RegisterOptimize provides optimization routines for image registration: given a pair of images, it finds the rigid or deformable transformation that minimizes the mismatch between them. It is part of the HolyLab image registration ecosystem.
This package is registered in the HolyLabRegistry. Add that registry once, then install normally:
using Pkg
pkg"registry add https://github.com/HolyLab/HolyLabRegistry.git"
Pkg.add("RegisterOptimize")RegisterOptimize sits at the optimization end of a multi-package pipeline:
| Package | Role |
|---|---|
| RegisterMismatch.jl | Compute block-wise mismatch between image pairs |
| RegisterFit.jl | Fit quadratic models to mismatch data |
| RegisterPenalty.jl | Regularization penalties for deformations |
| RegisterDeformation.jl | Deformation types and coordinate transformations |
| RegisterOptimize.jl | Optimize the registration |
The main optimization routines work on mismatch data rather than raw images. For each block of the image grid, mismatch data records how much the two images differ as a function of local shift. This representation is precomputed by RegisterMismatch and interpolated before being passed to RegisterOptimize, enabling fast repeated evaluations during optimization.
Deformable registration is ill-posed: without constraints, the optimizer can find deformations that align images locally but are physically unrealistic. A regularization penalty (controlled by strength λ) penalizes deformations that deviate from an affine map. Larger λ gives smoother but less locally accurate registration; smaller λ gives more flexibility but risks overfitting.
fixed_λ optimizes at a single user-supplied λ. auto_λ searches over a range and selects the best value automatically by fitting a sigmoid to the data-penalty curve.
- Rigid (
RegisterOptimize.optimize_rigid): finds the rotation + translation that best aligns two raw images.
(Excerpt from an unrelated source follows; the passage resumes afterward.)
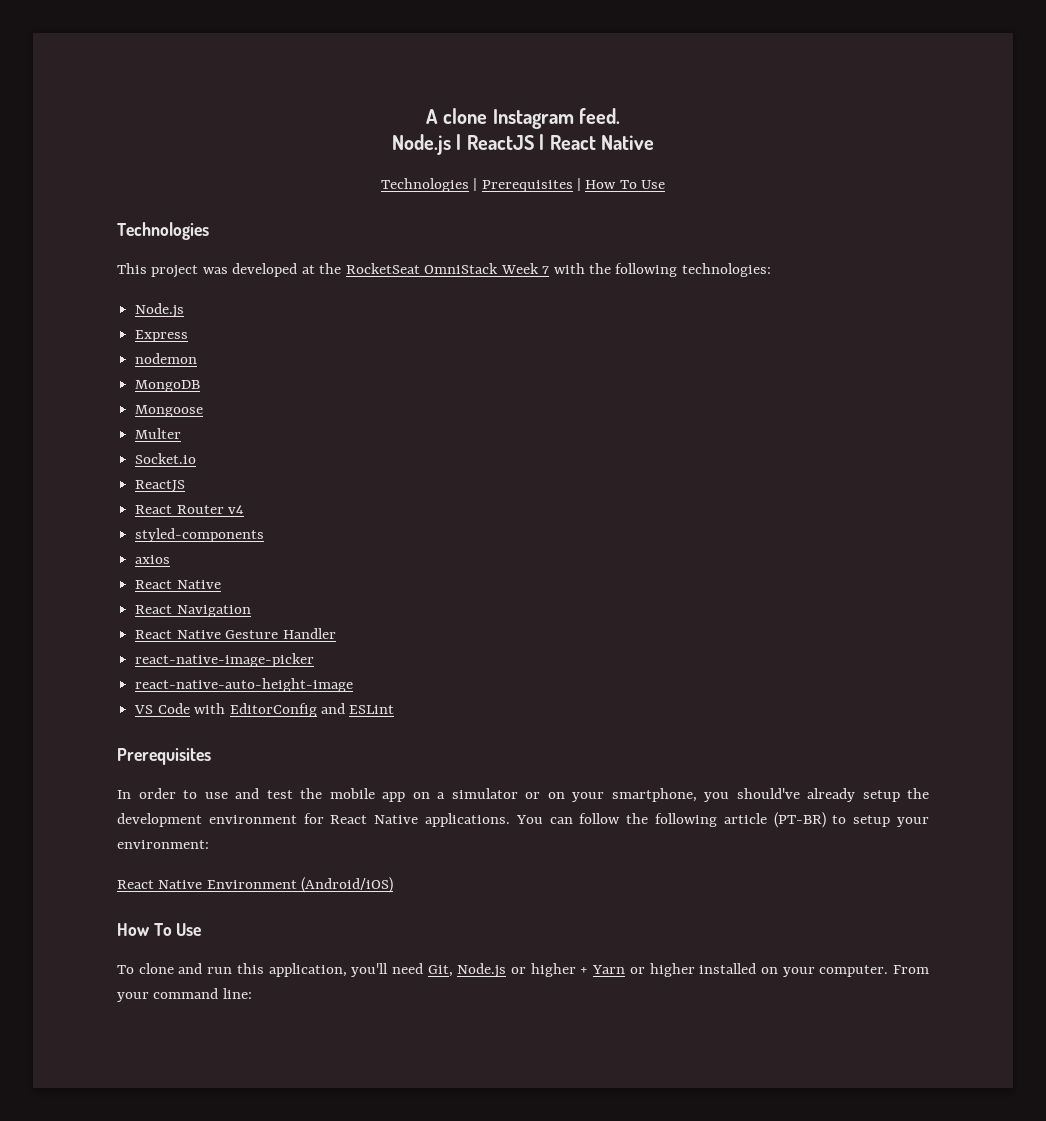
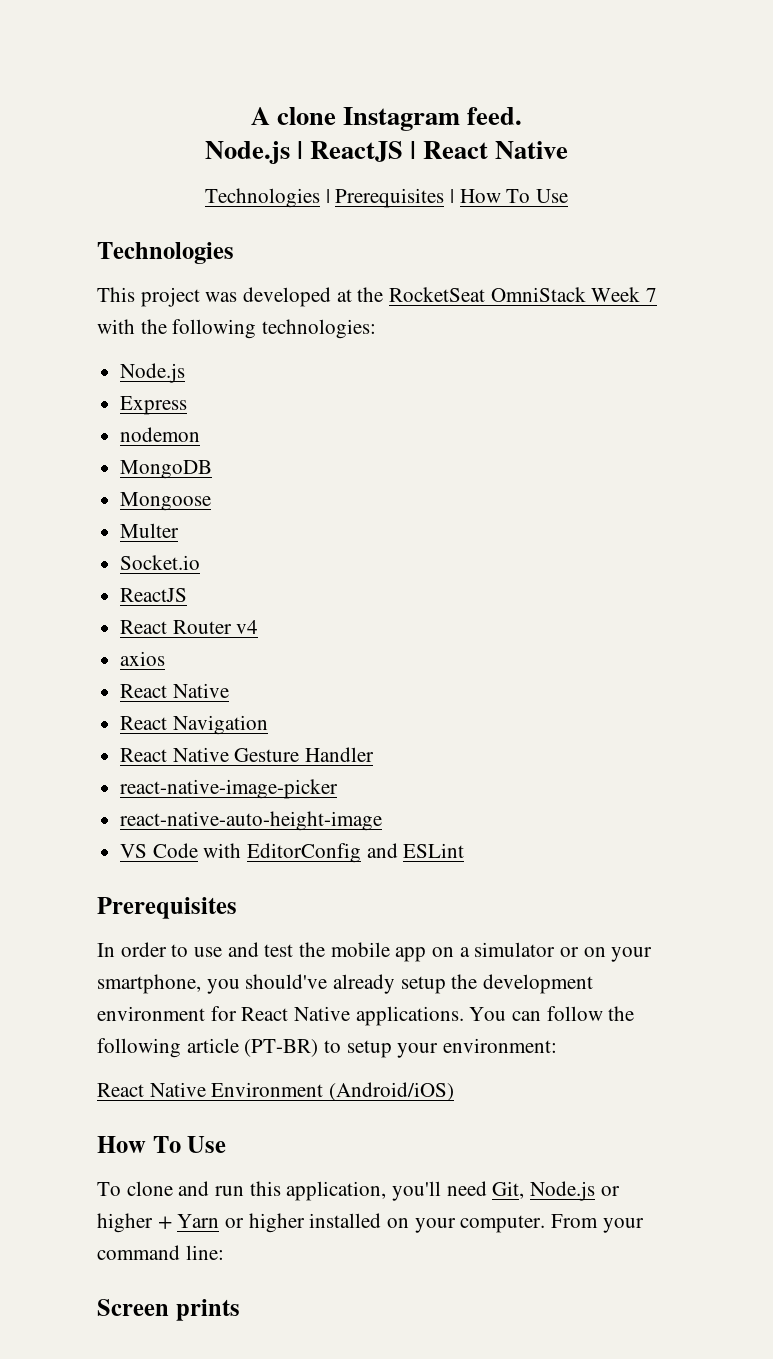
- styled-components
+ Screen prints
Useful as an initial pass when images differ primarily by global motion. - Deformable (
fixed_λ,auto_λ): finds a smooth spatially-varying warp field that aligns images locally.
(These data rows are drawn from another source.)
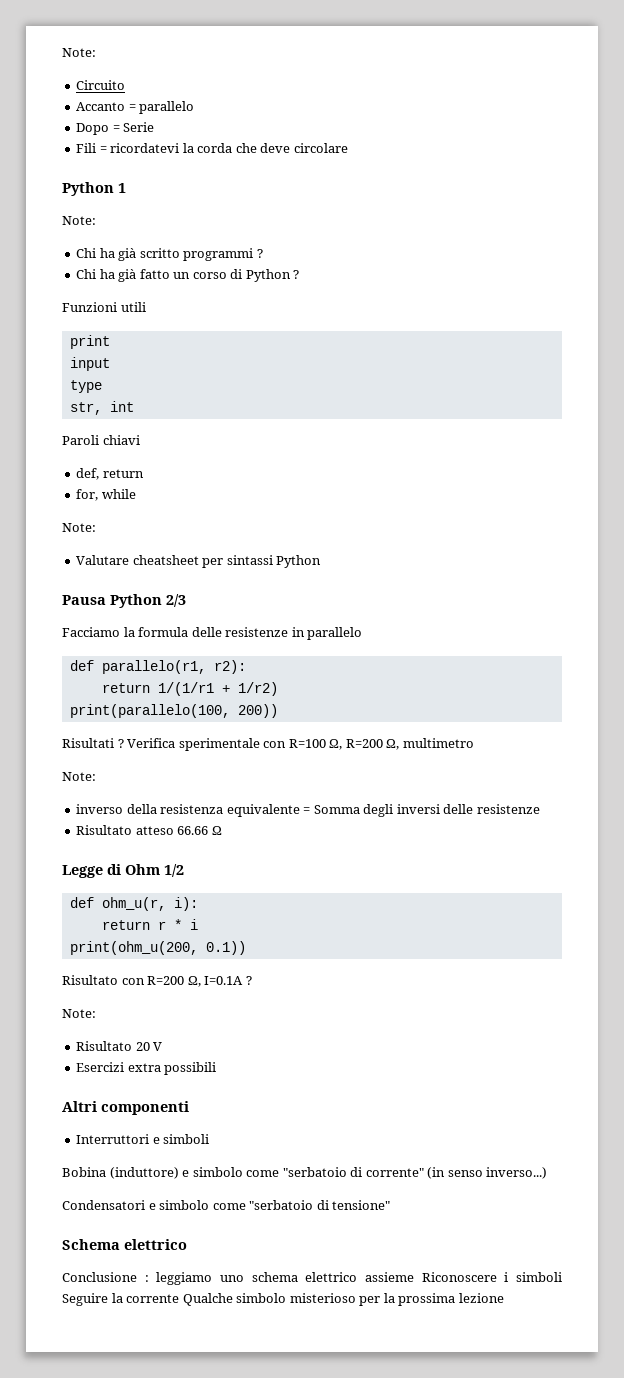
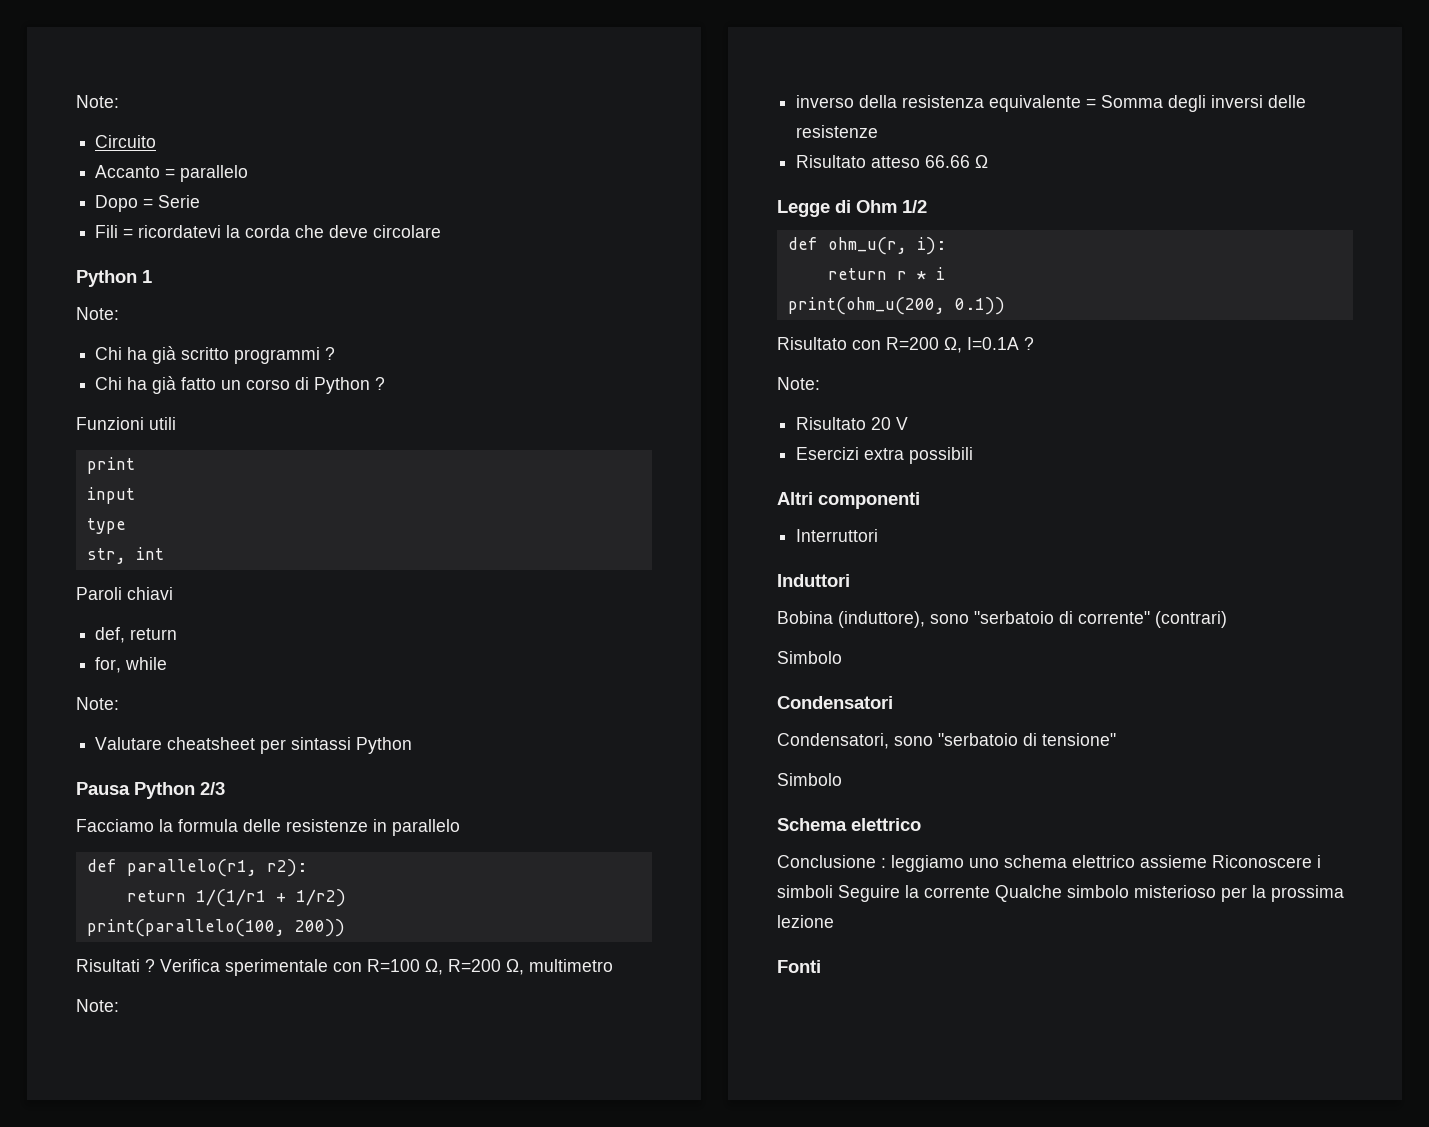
- Interruttori e simboli
+ Interruttori
+ Induttori
- Bobina (induttore) e simbolo come "serbatoio di corrente" (in senso inverso...)
- Condensatori e simbolo come "serbatoio di tensione"
+ Bobina (induttore), sono "serbatoio di corrente" (contrari)
+ Simbolo
+ Condensatori
+ Condensatori, sono "serbatoio di tensione"
+ Simbolo
+ Fonti

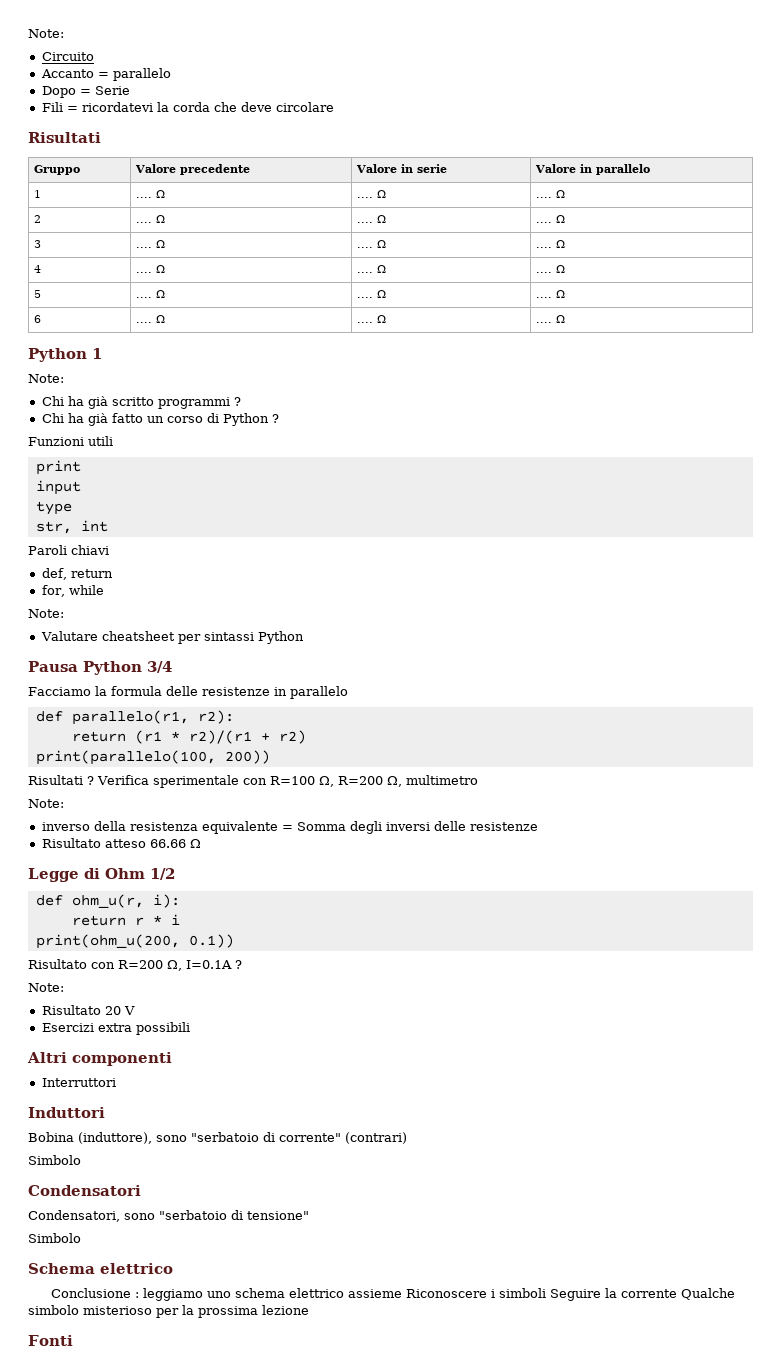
  Fili = ricordatevi la corda che deve circolare
+ Risultati
+ Gruppo | Valore precedente | Valore in serie | Valore in parallelo
+ 1 | .... Ω | .... Ω | .... Ω
+ 2 | .... Ω | .... Ω | .... Ω
+ 3 | .... Ω | .... Ω | .... Ω
+ 4 | .... Ω | .... Ω | .... Ω
+ 5 | .... Ω | .... Ω | .... Ω
+ 6 | .... Ω | .... Ω | .... Ω
- Pausa Python 2/3
+ Pausa Python 3/4
- return 1/(1/r1 + 1/r2)
+ return (r1 * r2)/(r1 + r2)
using RegisterMismatch, RegisterFit, RegisterPenalty, RegisterOptimize
# 1. Compute block-wise mismatch between images
mms = mismatch_apertures(fixed, moving, aperture_centers, aperture_width, maxshift;
normalization=:pixels)
# 2. Fit quadratic models; get interpolated mismatch arrays
thresh = 0.5^ndims(fixed) * length(fixed) / prod(gridsize)
cs, Qs, mmis = mms2fit(mms, thresh)
# 3. Set up a deformation grid and regularization penalty
nodes = map(d -> range(1, stop=size(fixed, d), length=gridsize[d]), 1:ndims(fixed))
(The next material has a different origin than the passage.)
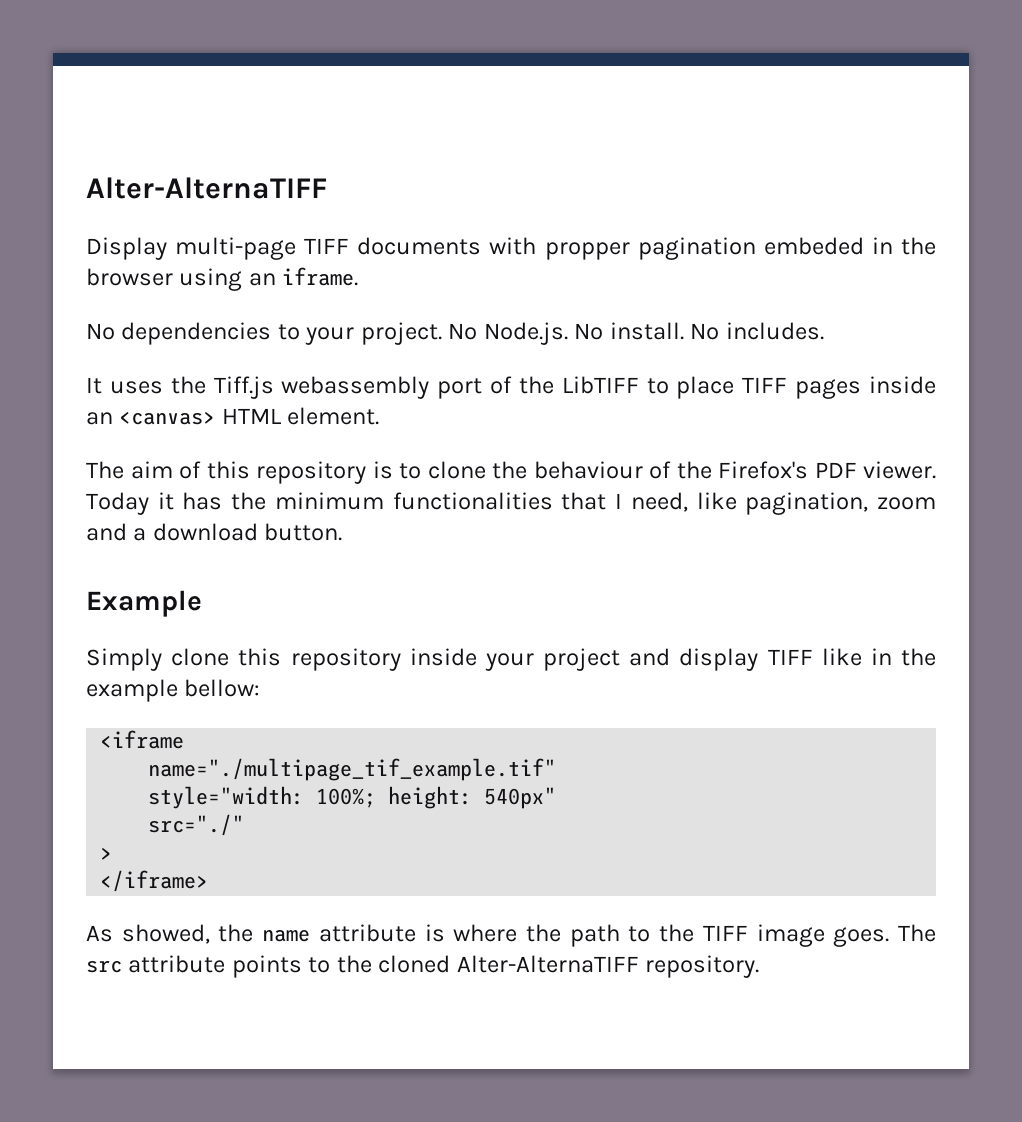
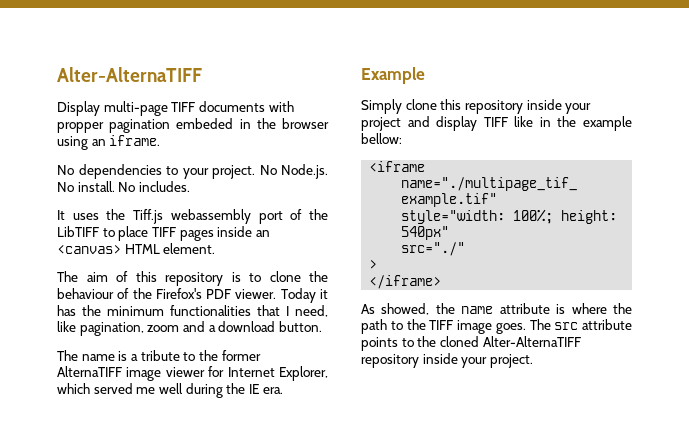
+ The name is a tribute to the former AlternaTIFF image viewer for Internet Explorer, which served me well during the IE era.
- The src attribute points to the cloned Alter-AlternaTIFF repository.
+ The src attribute points to the cloned Alter-AlternaTIFF repository inside your project.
ap = AffinePenalty(nodes, λ) # λ controls regularization strength
# 4. Optimize: returns the deformation and its total penalty
ϕ, penalty = fixed_λ(cs, Qs, nodes, ap, mmis)ϕ is a GridDeformation from RegisterDeformation.jl. Apply it with transform(moving, ϕ).
When you don't know a suitable λ in advance, let auto_λ find it:
ϕ, penalty, λ_best, λ_all, datapenalty, quality =
auto_λ(fixed, moving, gridsize, maxshift, (λmin, λmax))auto_λ tests a logarithmic sweep of λ values from λmin to λmax, fits a sigmoid to the data-penalty curve, and returns the deformation at the automatically chosen λ_best. Plot datapenalty vs λ_all (log x-axis) to verify the sigmoidal shape; if it is not sigmoidal, widen the range. A good first guess is (λmin, λmax) = (1e-6, 100).
If mismatch data are already computed, pass them directly to avoid recomputing:
ϕ, penalty, λ_best, λ_all, datapenalty, quality =
auto_λ(cs, Qs, nodes, mmis, (λmin, λmax))using RegisterOptimize, CoordinateTransformations, LinearAlgebra
tform0 = AffineMap(Matrix(1.0I, 2, 2), zeros(2)) # identity initial guess
tform, fval = RegisterOptimize.optimize_rigid(fixed, moving, tform0, maxshift)The returned tform is an AffineMap (rotation + translation) and fval is the normalized sum-of-squared-differences at the solution.
For a time series of images, add a temporal roughness penalty λt to penalize frame-to-frame variation in the deformation:
# Fixed spatial λ and temporal λt
ϕs, penalty = fixed_λ(cs, Qs, nodes, ap, mmis; λt=0.1)
# Or find a good λt automatically from the quadratic approximation
λts, datapenalty = auto_λt(Es, cs, Qs, ap, (1e-6, 1.0))ϕs is a Vector{GridDeformation}, one per frame. Plot datapenalty vs λts (log x-axis) to find the "kink" where λt begins to constrain the optimization.